The aim of the project is to predict the severity of an accident due to various features like road conditions, geographic location, weather conditions and type of vehicles. The prediction is achieved using three models- Naive Bayes, Suport Vector Machine and Neural Network and the three models are compared based on the accuracy score.
-
Common data cleaning, data analysis and data transformation techniques were applied.
-
In Naive Bayes- based on the data type, Gaussian NB, Categorical NB and multinomial NB was performed and the results were combined.
-
The neural network classification model was built using different combinations of hyperparameters to find the best combination based on the validation accuracy. The tuning parameters used are:Number of hidden layers,Number of neurons,Activation function,Learning rate,Momentum,Dropout
-
We experiemented with different types of SVC kernels- Linear, Poly, RBF and Poly SVC was chosen has it yielded the best results.
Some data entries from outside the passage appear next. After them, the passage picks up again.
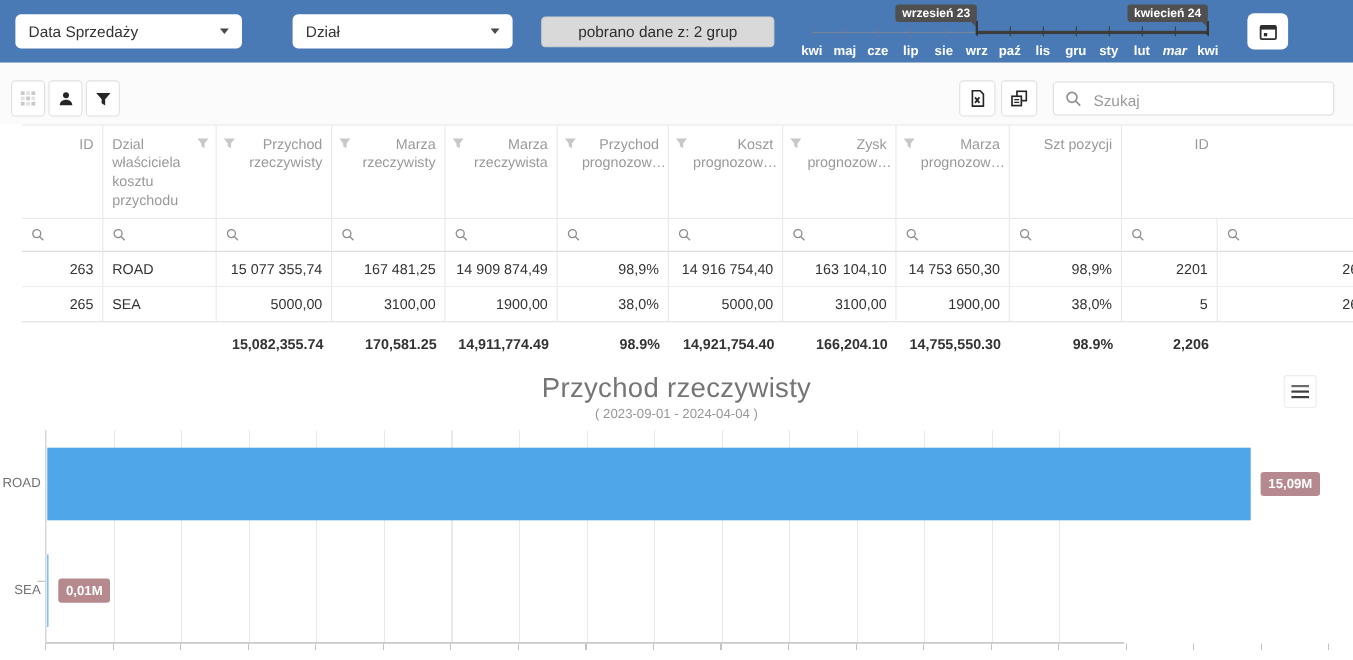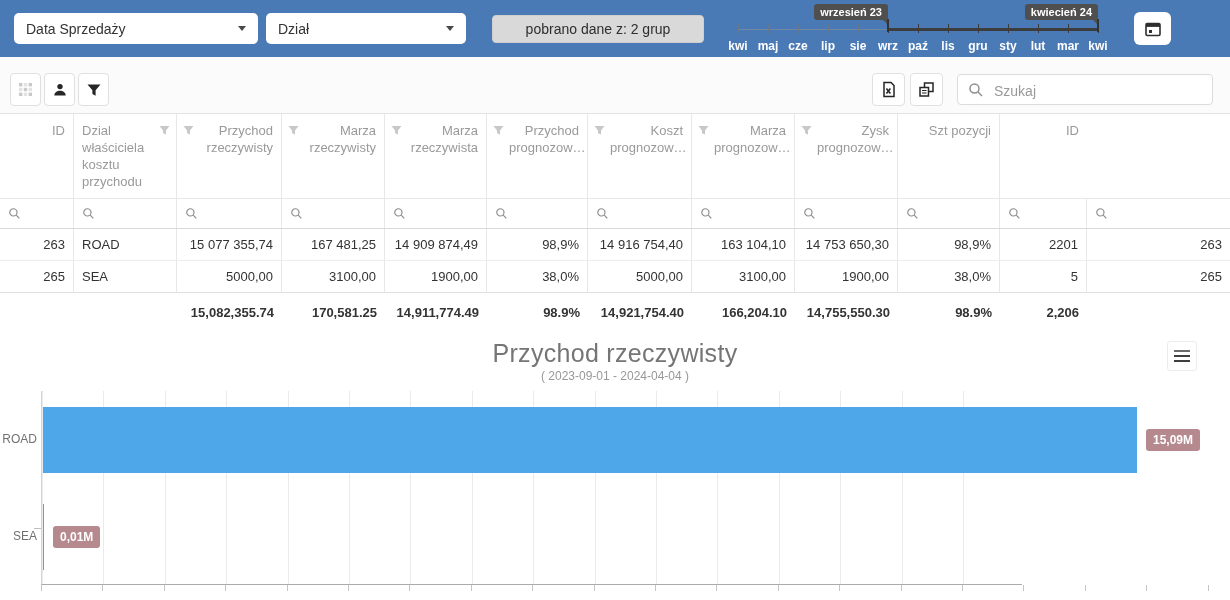"Data Sprzedaży" #sel-primary { width: 244px -> 206px }
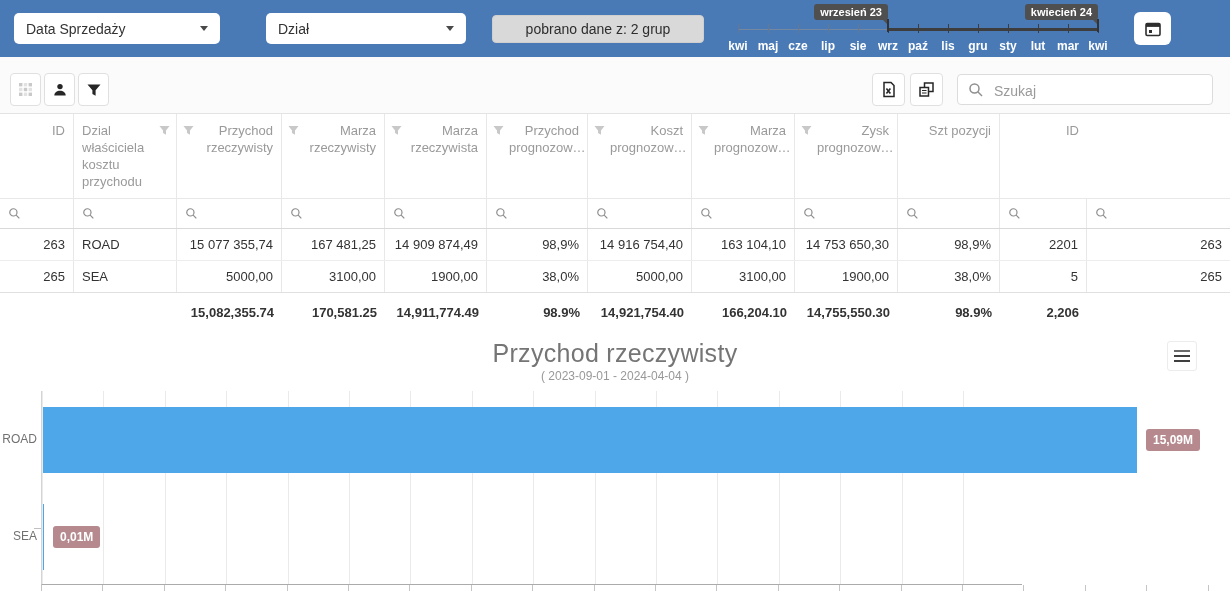"mar" div.r-label { font-style: none -> italic }
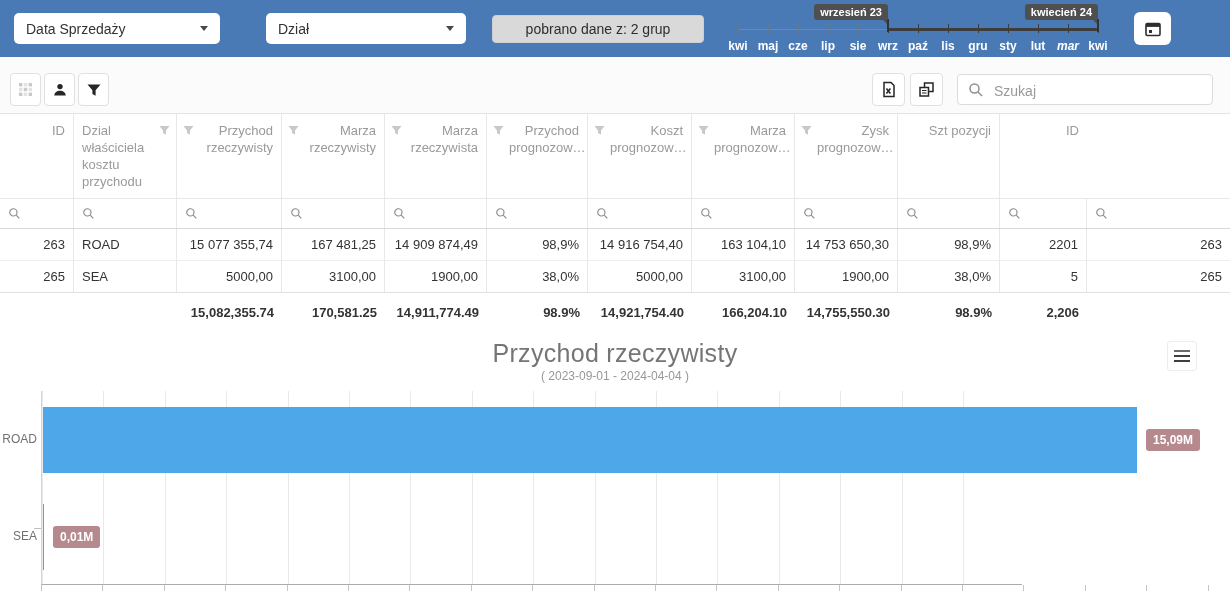"ID" .grid { margin-left: none -> 20px }
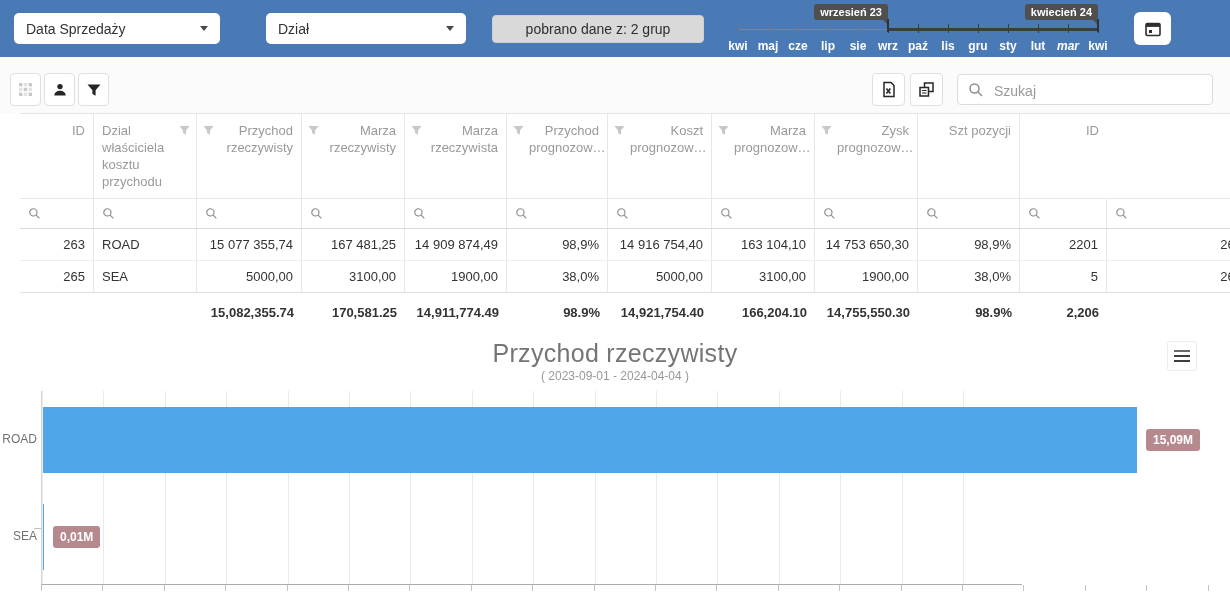"Marza prognozow…" div.g-cell { order: before "Zysk prognozow…" -> after "Zysk prognozow…" }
Below are some methods we tried for one or more of the models, but it wasn't implemented since the accuracy score was low or it was computationally heavy:
Since the data is imbalanced, we tried NearMiss to undersample the data and SMOTE to oversample the data We tried two dimension reduction techniques -PCA/MCA and Autoencoder, both of these methods were computationally heavy and didn't vary the scores by more than 1 percent. Varying the threshold of the probability to determine the class for prediction. For Neural Network, we didn't use feature selection because it was lowering down the model accuracy. The best accuracy received was by taking in all the features.
The final results on the test set for all the above three models are:
- Naive Bayes - 75.40%
- Neural Network - 74.33%
- Support Vector Machine - 75.05%